No Brasil, penso que para chegarmos sãos e salvos ao dia 3 de outubro haveremos ainda que passar por manchetes diárias estampadas em nossa grande imprensa (Folha de S.Paulo, Estado de S.Paulo, O Globo) dando conta da violação de sigilos fiscais de adicionais 21 pessoas intimamente relacionadas com a família do candidato José Serra. Após a quebra do sigilo da filha e do genro, do primo de sua mulher, ainda saberemos que foram ao meio fio os sigilos da sogra, da sobrinha, de dois tios, de uma comadre de sua filha e de sua afilhada. É o jornalismo conta-gotas, como se a sociedade estivesse recebendo ao longo das próximas semanas doses diárias do homeopático Beladona.

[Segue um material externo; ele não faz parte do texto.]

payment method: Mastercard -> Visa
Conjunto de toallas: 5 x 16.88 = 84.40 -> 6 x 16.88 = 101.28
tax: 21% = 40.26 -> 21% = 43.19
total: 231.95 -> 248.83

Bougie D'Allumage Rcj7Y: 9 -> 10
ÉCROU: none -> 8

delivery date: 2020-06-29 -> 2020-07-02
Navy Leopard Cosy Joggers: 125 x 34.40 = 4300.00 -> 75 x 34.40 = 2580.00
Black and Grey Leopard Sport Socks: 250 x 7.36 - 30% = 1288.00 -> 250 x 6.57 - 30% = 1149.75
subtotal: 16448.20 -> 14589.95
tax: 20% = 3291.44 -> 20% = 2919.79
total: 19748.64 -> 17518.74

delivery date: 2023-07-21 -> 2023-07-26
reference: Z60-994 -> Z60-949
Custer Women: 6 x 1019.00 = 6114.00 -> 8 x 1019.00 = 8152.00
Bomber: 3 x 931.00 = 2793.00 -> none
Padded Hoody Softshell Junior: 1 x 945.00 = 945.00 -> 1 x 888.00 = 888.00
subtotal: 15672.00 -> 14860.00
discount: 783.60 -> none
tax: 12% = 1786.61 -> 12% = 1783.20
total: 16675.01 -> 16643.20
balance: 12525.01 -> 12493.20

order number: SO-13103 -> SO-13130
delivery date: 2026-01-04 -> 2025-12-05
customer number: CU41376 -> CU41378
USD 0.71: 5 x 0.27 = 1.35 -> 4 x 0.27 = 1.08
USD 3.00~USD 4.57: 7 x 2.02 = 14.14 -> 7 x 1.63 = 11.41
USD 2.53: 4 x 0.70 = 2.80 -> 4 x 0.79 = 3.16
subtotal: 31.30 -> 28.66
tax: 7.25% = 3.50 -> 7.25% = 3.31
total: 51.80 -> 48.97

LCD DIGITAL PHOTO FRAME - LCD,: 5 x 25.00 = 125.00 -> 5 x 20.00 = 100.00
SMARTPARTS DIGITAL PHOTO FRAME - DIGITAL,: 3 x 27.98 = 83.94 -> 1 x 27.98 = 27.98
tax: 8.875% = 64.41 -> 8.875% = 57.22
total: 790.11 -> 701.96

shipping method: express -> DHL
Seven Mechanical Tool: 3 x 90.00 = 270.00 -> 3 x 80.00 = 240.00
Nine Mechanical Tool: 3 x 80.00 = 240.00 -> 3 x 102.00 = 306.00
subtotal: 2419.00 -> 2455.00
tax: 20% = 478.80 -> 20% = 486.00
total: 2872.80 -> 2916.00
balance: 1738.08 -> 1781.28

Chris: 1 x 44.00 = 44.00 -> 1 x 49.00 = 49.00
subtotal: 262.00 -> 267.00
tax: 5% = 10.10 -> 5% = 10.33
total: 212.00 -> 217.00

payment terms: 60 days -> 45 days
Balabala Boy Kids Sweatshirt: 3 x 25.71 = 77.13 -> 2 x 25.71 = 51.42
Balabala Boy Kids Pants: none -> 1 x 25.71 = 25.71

O meio mais eficaz para banalizar um crime é tratá-lo como banal. Simples assim. E é isto o que a imprensa paulista, aquela que se autointitula de abrangência nacional, vem fazendo desde os últimos dias e deverá pautar sua equipe de "opinionistas" e colaboradores: a cada dia o escândalo requentado busca render imagens "na medida" para atender interesses eleitorais na propaganda veiculada na tevê.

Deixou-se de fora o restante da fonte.